Nach einer halben Stunde saß er mit den beiden am Frühstückstisch, trank genüsslich seinen Kaffee und genoss sein Marmeladenbrötchen.
„Lisa kommt übrigens fast jeden Morgen zu mir runter, oder jetzt besser gesagt, zu uns um zu frühstücken. Das liegt daran, dass sie gleich über mir wohnt“, lachte Richard, der merkte, dass Frank die ganze Situation nicht geheuer vorkam, er sich jedoch nicht traute nachzufragen.
„Was für ein Zufall“, erwiderte dieser grinsend.
„Es ist nicht so, wie du denkst“, gab Lisa zurück und grinste dabei.
„Es ist nie so wie ich denke“, antwortete er und lachte ebenfalls.
„Manchmal geh ich auch hoch und mach Frühstück bei ihr. Aber heute wollte ich dich nicht allein in der Wohnung lassen.“
„Wahrscheinlich hätte ich mich sonst verlaufen und wäre jämmerlich verendet ohne meinen Kaffee am Morgen“, gab Frank zurück.
„Du Armer“, sagte Lisa mit gespielter Traurigkeit und legte ihre Hand auf seine Schulter. „Das wollen wir natürlich nicht.“
Sie redeten noch eine Weile über belanglose Sachen.
„Ich habe gehört, es gibt anscheinend wieder einen Fall“, sagte Lisa plötzlich.
„Woher weißt du das denn?“, fragte Richard.
„Buschfunk“, lächelte sie. „Bist du deswegen wieder bei uns, Frank? Wegen dem Fall?“
„Momentan ist noch nicht einmal sicher, ob es einen Fall gibt. Das klärt sich heute bei Walter Riegelgraf. Erst wenn der sagt, es gibt einen Fall, dann ja. Ansonsten bin ich schneller wieder am Bodensee, als ihr euren Kaffee getrunken habt.“
„Du bist noch sauer auf den Rothaarigen, stimmts“, fragte Lisa.
„Sauer ist gar kein Ausdruck. In der Regel bin ich ein friedliebender Mensch. Aber bei dem geht mir das Messer in der Tasche auf. Jeder Ganove in Stuttgart und Umgebung hat mehr Ahnung von Polizeiarbeit als der.“
„Mir ist egal, was er gemacht hat. Ich bin dir auf jeden Fall dankbar, dass du mir das Leben gerettet hast. Und alle Kollegen im Revier stehen hinter dir. Den Engler kann sowieso niemand leiden. Der ist eh nur da, weil der Polizeipräsident noch im Amt ist. Danach ist er weg“, stellte Lisa trocken fest.

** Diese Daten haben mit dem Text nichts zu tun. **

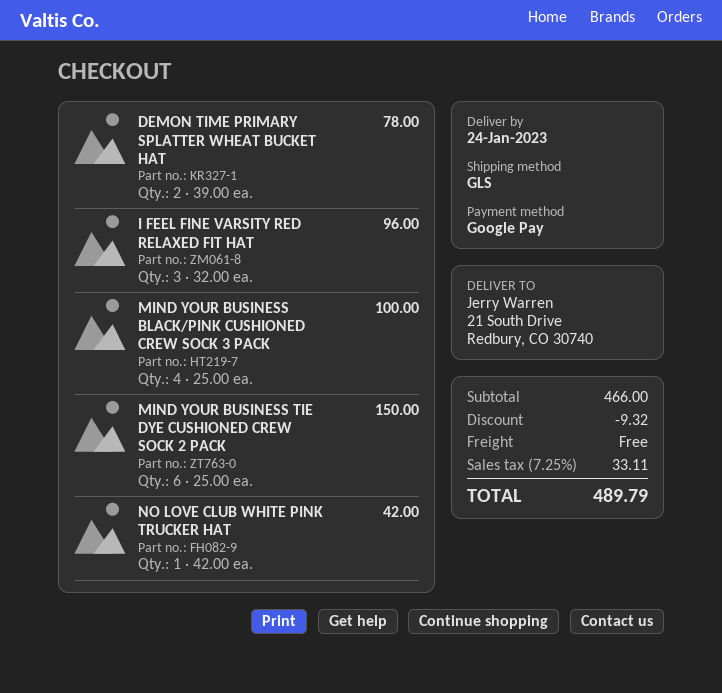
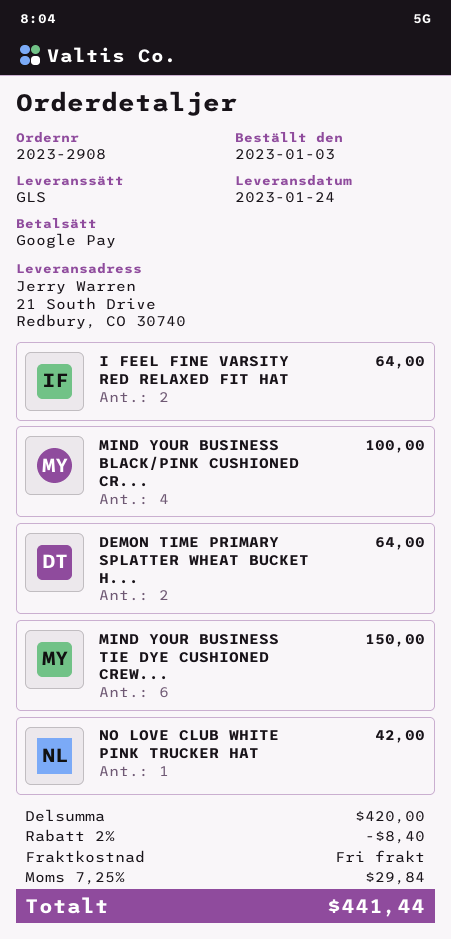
DEMON TIME PRIMARY SPLATTER WHEAT BUCKET HAT: 2 for 78.00 -> 2 for 64.00
I FEEL FINE VARSITY RED RELAXED FIT HAT: 3 for 96.00 -> 2 for 64.00
subtotal: 466.00 -> 420.00
discount: 9.32 -> 8.40
tax: 7.25% = 33.11 -> 7.25% = 29.84
total: 489.79 -> 441.44

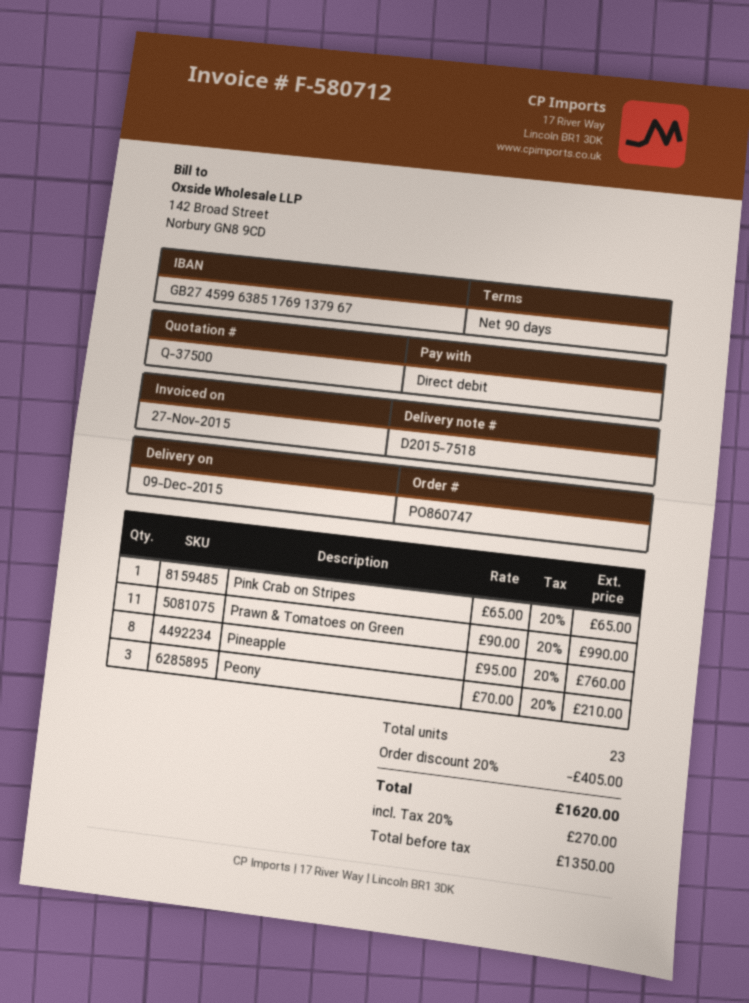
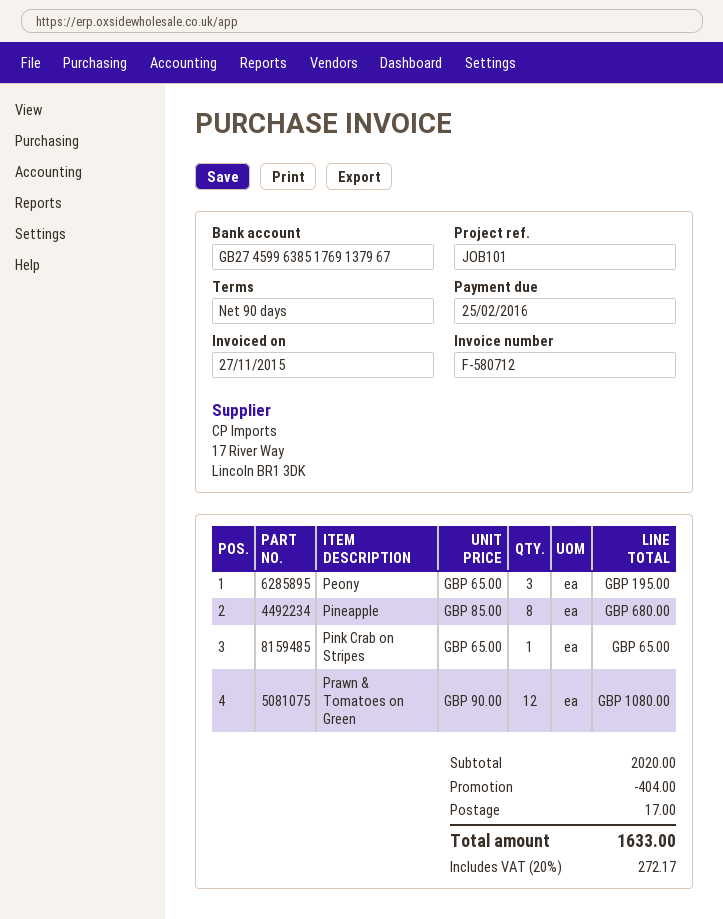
Prawn & Tomatoes on Green: 11 x 90.00 = 990.00 -> 12 x 90.00 = 1080.00
Pineapple: 8 x 95.00 = 760.00 -> 8 x 85.00 = 680.00
Peony: 3 x 70.00 = 210.00 -> 3 x 65.00 = 195.00
discount: 405.00 -> 404.00
shipping: none -> 17.00
tax: 20% = 270.00 -> 20% = 272.17
total: 1620.00 -> 1633.00

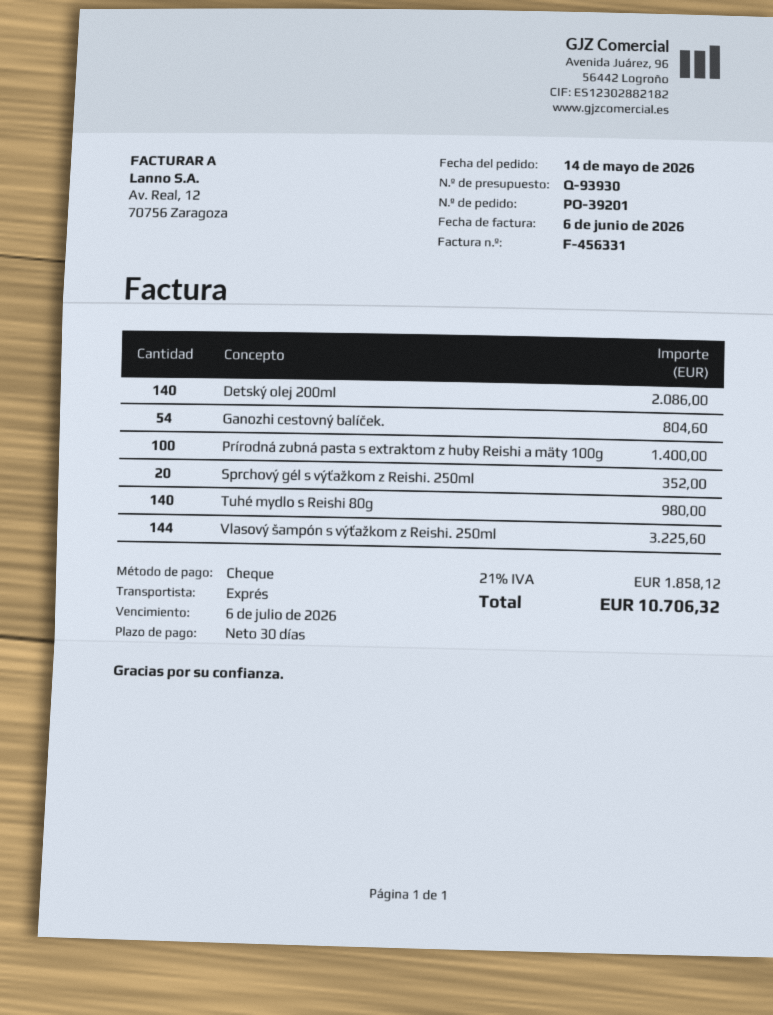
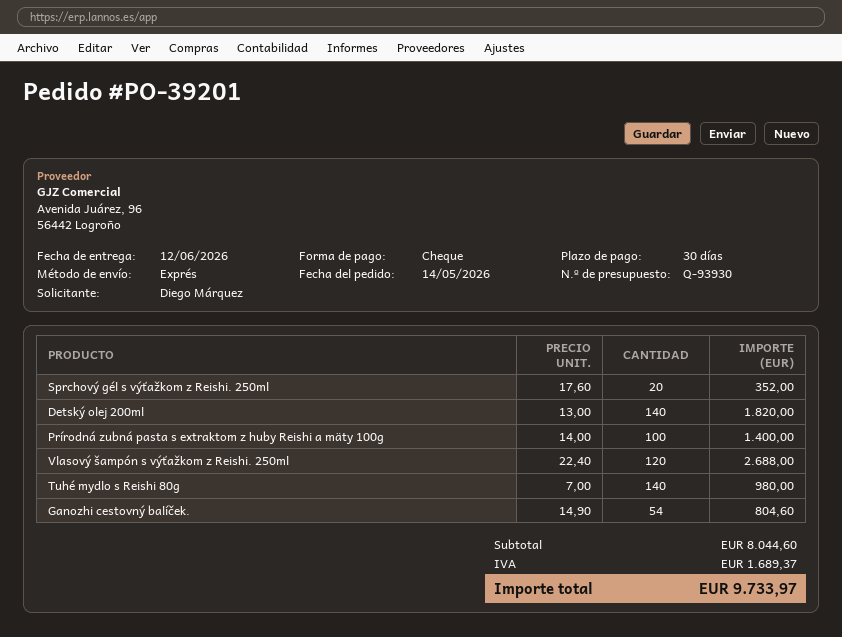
Detský olej 200ml: 140 for 2086.00 -> 140 for 1820.00
Vlasový šampón s výťažkom z Reishi. 250ml: 144 for 3225.60 -> 120 for 2688.00
tax: 1858.12 -> 1689.37
total: 10706.32 -> 9733.97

„Ich habe dir gern das Leben gerettet. Wäre doch schade um dich gewesen“, schmunzelte Frank verlegen.
„Nanana“, hob Richard den Zeigefinger. „Was sind denn das für Sätze am frühen Morgen.“
Er schaute auf die Uhr.
„Mach dich fertig, wir haben einen Termin bei Walter Riegelgraf. Und wenn ich es noch recht in Erinnerung habe wartet der nicht gern.“
Lisa fuhr mit ihrem Motorrad voraus und war alsbald verschwunden, während sich die beiden Kommissare, trotz sechshundert PS und einem V8, im morgendlichen Berufsverkehr in Geduld üben mussten. Für die Fahrt von Richards Wohnung bis in das Büro der Kriminaldirektion eins in der Eberhardstraße brauchte man unter normalen Umständen fünfzehn bis zwanzig Minuten. Heute jedoch verging fast eine Stunde, bis sie ihr Ziel erreichten. Dort angekommen mussten sie allerdings feststellen, dass sie eigentlich hätten ins Katharinenhospital fahren sollen, um die Obduktionsergebnisse von und mit Walter Riegelgraf durchzugehen, was dann noch mal zehn Minuten on top machte. Mit reichlich Verspätung trafen sie schließlich in der Rechtsmedizin ein.